Catenoy National Cemetery. © ECPAD

 

Click here  to view the cemetery’s information panel vignette Catenoy

 

Catenoy National Cemetery contains the remains of French soldiers killed in the battles of the Oise. Laid out in 1921, it holds bodies exhumed from the department’s military cemeteries in Catenoy, Breuil-le-Sec, Épineuse, Angicourt, Mouy, Saint-Rémy, Litz and Plessis-Villette. In 1965 and 1970, bodies exhumed from the municipal military cemeteries of Clermont and Creil were also buried here. The cemetery contains the bodies of nearly 1 800 soldiers killed in the Great War, including two pilots: one Australian, killed on 4 June 1918, and one British, killed on 7 June 1918. One Russian and four French soldiers killed in the Second World War are also laid to rest here.

 

The Battles of the Oise, 1914-18

In August 1914, as set out in the Schlieffen Plan, German troops entered Belgium and marched on Paris. They crossed the Oise and the Aisne before being stopped by the French counter-offensive on the Marne. The two armies then established a front from Verdun to Dunkirk; the right bank of the Oise was occupied by the Germans, while fierce fighting took place on the left bank, with the zouave regiments particularly distinguishing themselves.

For three years, from September 1914 to March 1917, the front didn’t budge. Noyon came under one of the strictest occupations, and the Oise saw no major military operations; it was a “quiet” sector. The French and German troops consolidated their positions, occupying underground quarries, which they decorated and carved.

At the end of 1916, the German command wanted to strengthen the front, and therefore decided to abandon the Noyon sector. Applying a scorched earth policy, the Germans retreated to the Hindenburg Line, which they had just established, thereby limiting the effects of an Allied offensive in this sector. By mid-March 1917, the area was liberated, but in ruins: the houses had been dynamited, the fields flooded, and the bridges and junctions destroyed.

However, the respite was short-lived. Less than a year later, 27 German divisions broke through the British front across 80 km and swept towards Noyon which, on 25 March 1918, found itself occupied once again. Entrenched on Mont Renaud, overlooking the town, the French drove back 23 German attacks, and for over a month shelled the enemy positions. Spared up until now, Noyon was completely destroyed.

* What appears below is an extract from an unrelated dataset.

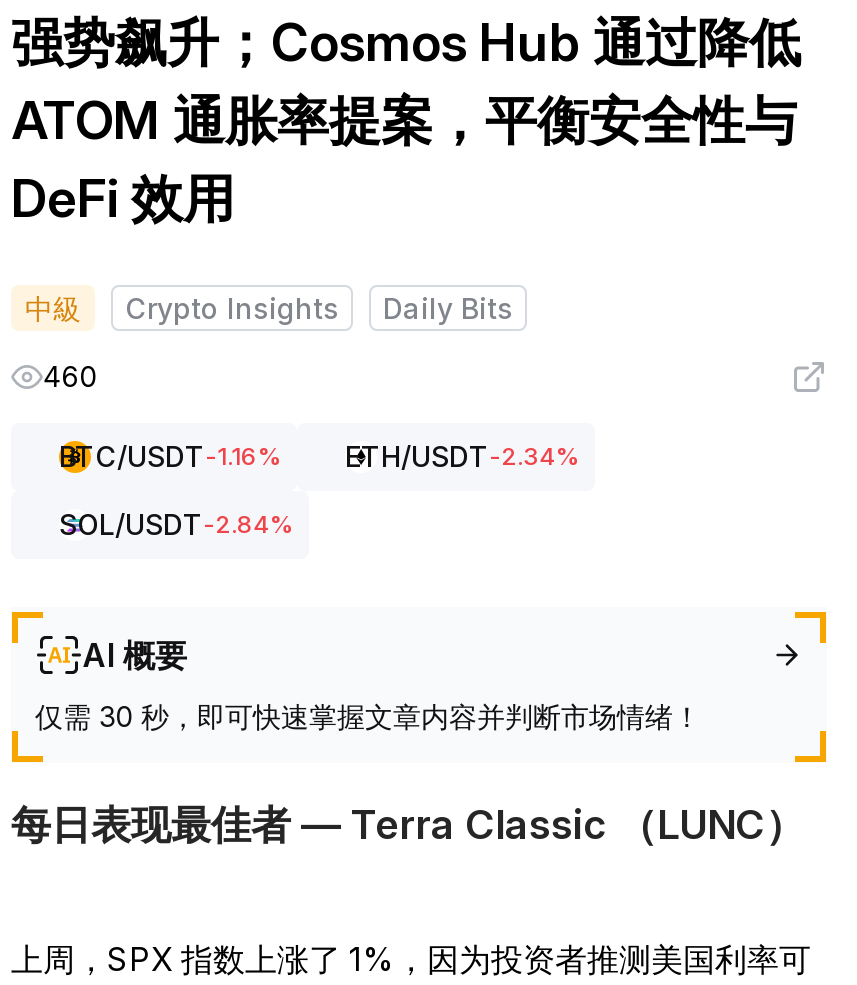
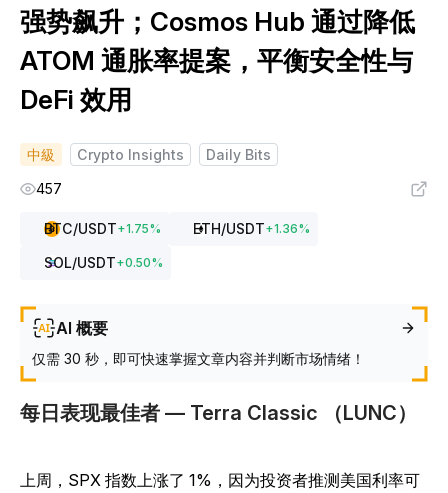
[43,359,97,393] 460 -> [36,180,62,197] 457
[59,439,579,473] BTC/USDT-1.16% | ETH/USDT-2.34% -> [44,220,310,237] BTC/USDT + 1.75% | ETH/USDT + 1.36%
[59,507,293,541] SOL/USDT-2.84% -> [44,254,163,271] SOL/USDT + 0.50%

On 9 June 1918, the German command ordered a fresh offensive. The Oise then became the scene of a bitter struggle, known as the Battle of Matz, during which the two enemy armies employed heavy artillery and tanks without reserve. Over the first few days, the German army made rapid progress. But due to major losses, their advance was halted at Compiègne. Led by General Mangin, the French army regained the initiative, liberating the Thiescourt massif and crossing the River Divette. On 30 August, Noyon was liberated for good.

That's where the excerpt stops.